What this task involves
Extract the final stretch of the data: the line that contains "<h2>Highly Pigmented</h2>" and every line after it, unaltered, and no other lines.
------ Supplied records ------
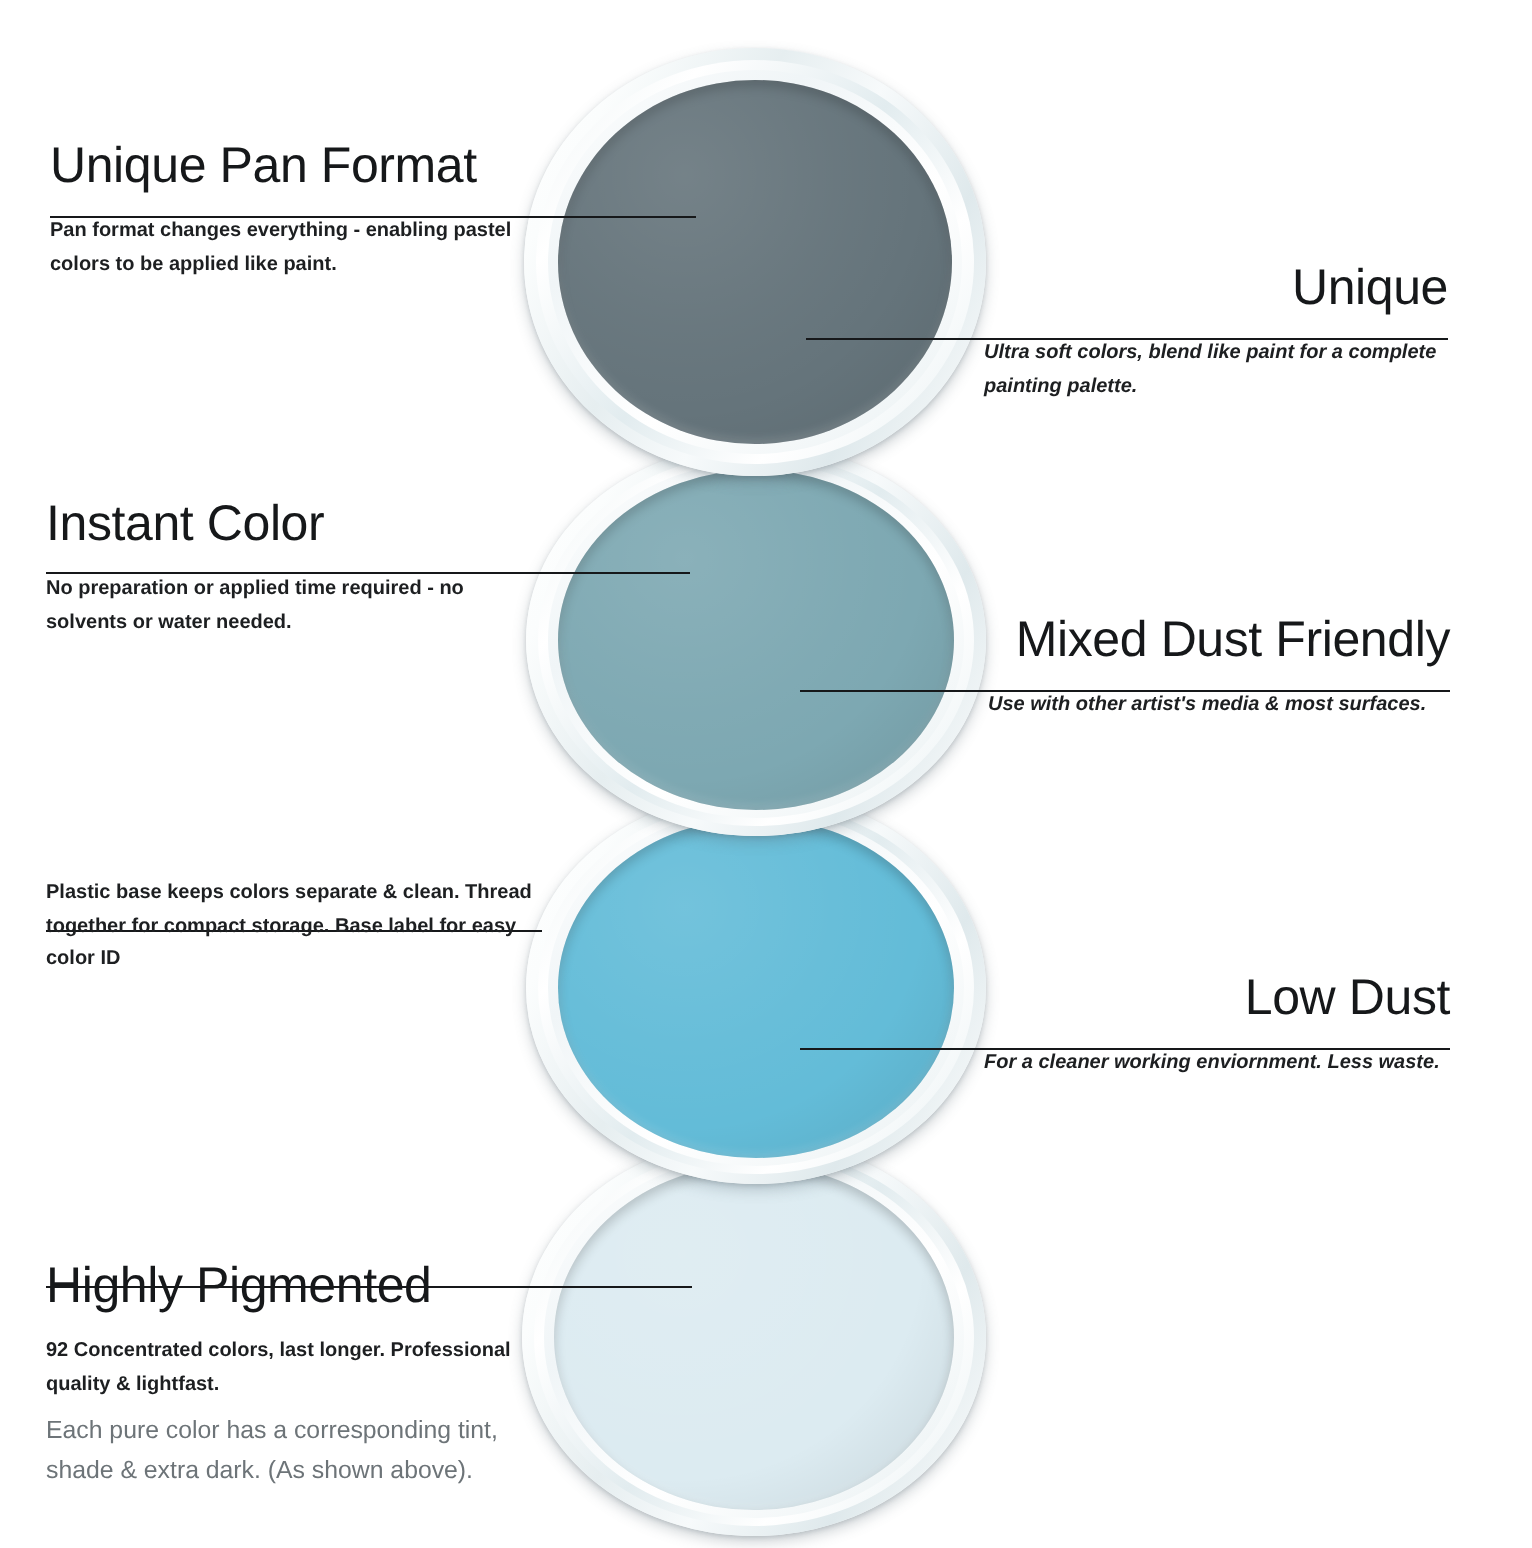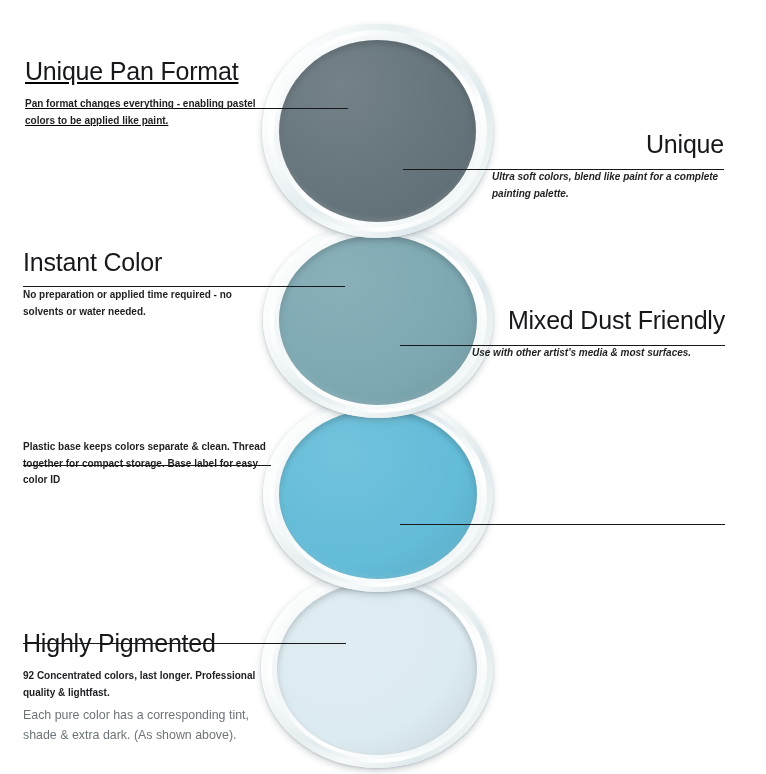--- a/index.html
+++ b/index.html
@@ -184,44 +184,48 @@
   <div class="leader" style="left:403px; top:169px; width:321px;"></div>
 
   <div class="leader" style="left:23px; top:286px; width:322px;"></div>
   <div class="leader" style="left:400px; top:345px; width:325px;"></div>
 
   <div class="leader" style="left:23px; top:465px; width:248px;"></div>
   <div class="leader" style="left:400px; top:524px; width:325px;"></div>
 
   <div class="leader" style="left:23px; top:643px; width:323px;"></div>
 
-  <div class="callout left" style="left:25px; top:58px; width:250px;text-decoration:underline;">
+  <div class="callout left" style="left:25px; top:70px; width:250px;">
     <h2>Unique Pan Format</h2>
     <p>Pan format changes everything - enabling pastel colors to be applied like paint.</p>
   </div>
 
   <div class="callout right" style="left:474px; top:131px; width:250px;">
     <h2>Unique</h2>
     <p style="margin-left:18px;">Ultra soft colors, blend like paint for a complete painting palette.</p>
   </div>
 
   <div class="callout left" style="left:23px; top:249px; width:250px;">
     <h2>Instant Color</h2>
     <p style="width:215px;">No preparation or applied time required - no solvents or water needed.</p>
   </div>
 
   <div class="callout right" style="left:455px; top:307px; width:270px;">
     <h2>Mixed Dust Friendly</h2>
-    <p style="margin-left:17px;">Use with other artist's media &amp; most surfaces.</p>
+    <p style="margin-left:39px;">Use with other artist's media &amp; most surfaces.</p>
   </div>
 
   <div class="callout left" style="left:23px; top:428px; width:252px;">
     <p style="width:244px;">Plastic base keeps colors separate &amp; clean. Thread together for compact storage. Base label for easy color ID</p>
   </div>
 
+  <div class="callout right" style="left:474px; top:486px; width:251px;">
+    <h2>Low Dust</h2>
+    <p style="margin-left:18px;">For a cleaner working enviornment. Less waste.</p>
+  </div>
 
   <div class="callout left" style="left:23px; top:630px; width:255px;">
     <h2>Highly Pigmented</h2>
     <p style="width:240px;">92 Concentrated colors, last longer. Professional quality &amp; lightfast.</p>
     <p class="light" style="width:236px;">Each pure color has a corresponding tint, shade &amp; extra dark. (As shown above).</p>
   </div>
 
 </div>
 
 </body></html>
------
Response box
     <h2>Highly Pigmented</h2>
     <p style="width:240px;">92 Concentrated colors, last longer. Professional quality &amp; lightfast.</p>
     <p class="light" style="width:236px;">Each pure color has a corresponding tint, shade &amp; extra dark. (As shown above).</p>
   </div>
 
 </div>
 
 </body></html>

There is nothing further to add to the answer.